▶ _Action item_
Repeat exactly the lines that run from the one containing "Energy and the" to the end of the data, and leave out all others.

▶ _Exercise input_
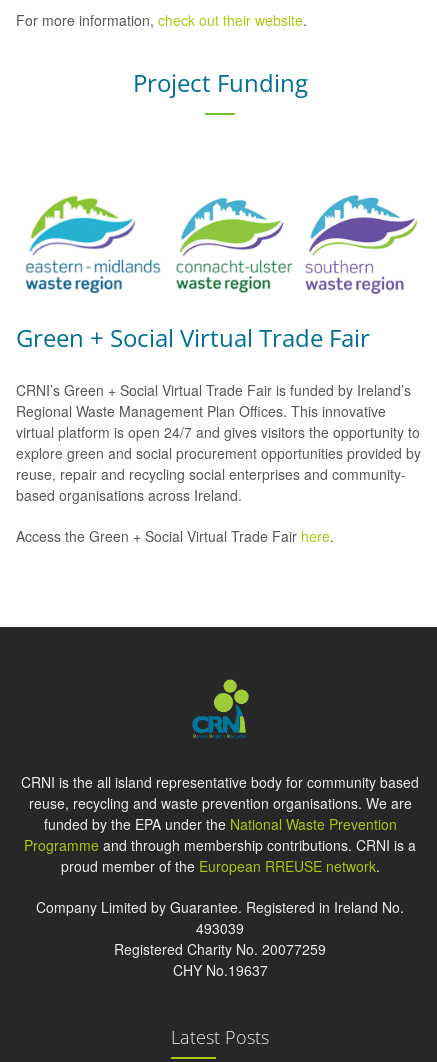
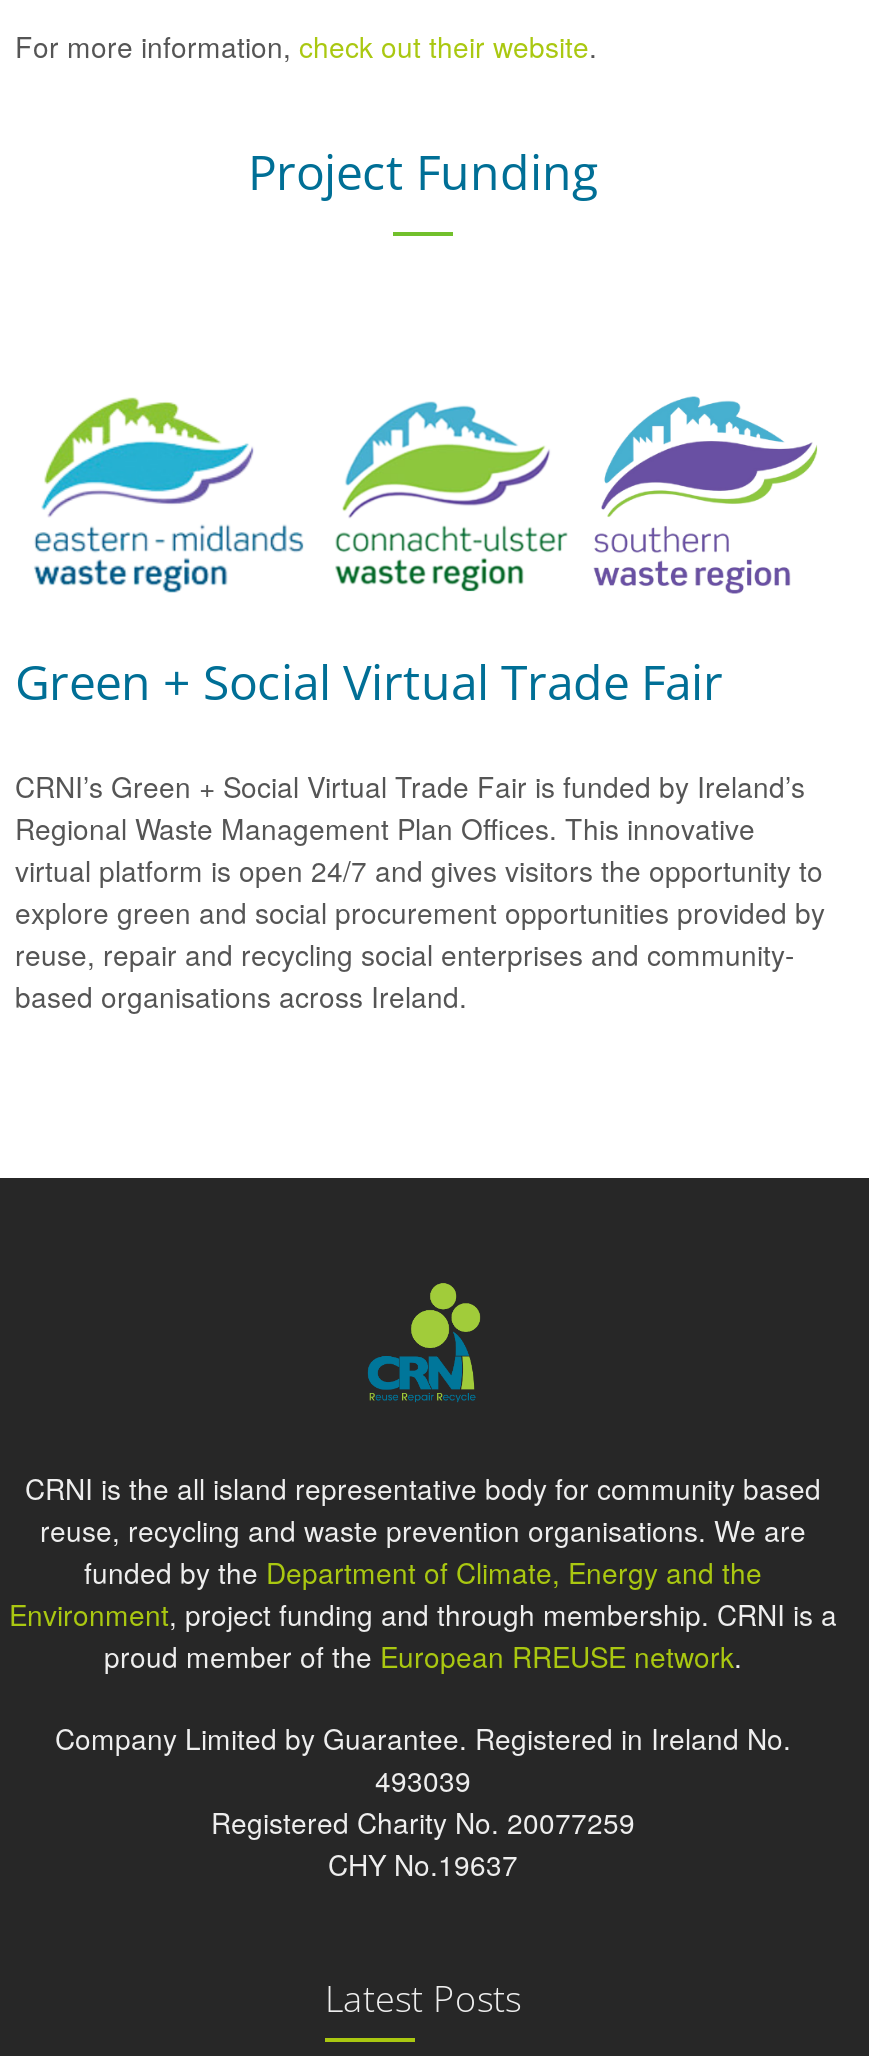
- Access the Green + Social Virtual Trade Fair here.

- funded by the EPA under the National Waste Prevention
- Programme and through membership contributions. CRNI is a
+ funded by the Department of Climate, Energy and the
+ Environment, project funding and through membership. CRNI is a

▶ _Your response_
+ funded by the Department of Climate, Energy and the
+ Environment, project funding and through membership. CRNI is a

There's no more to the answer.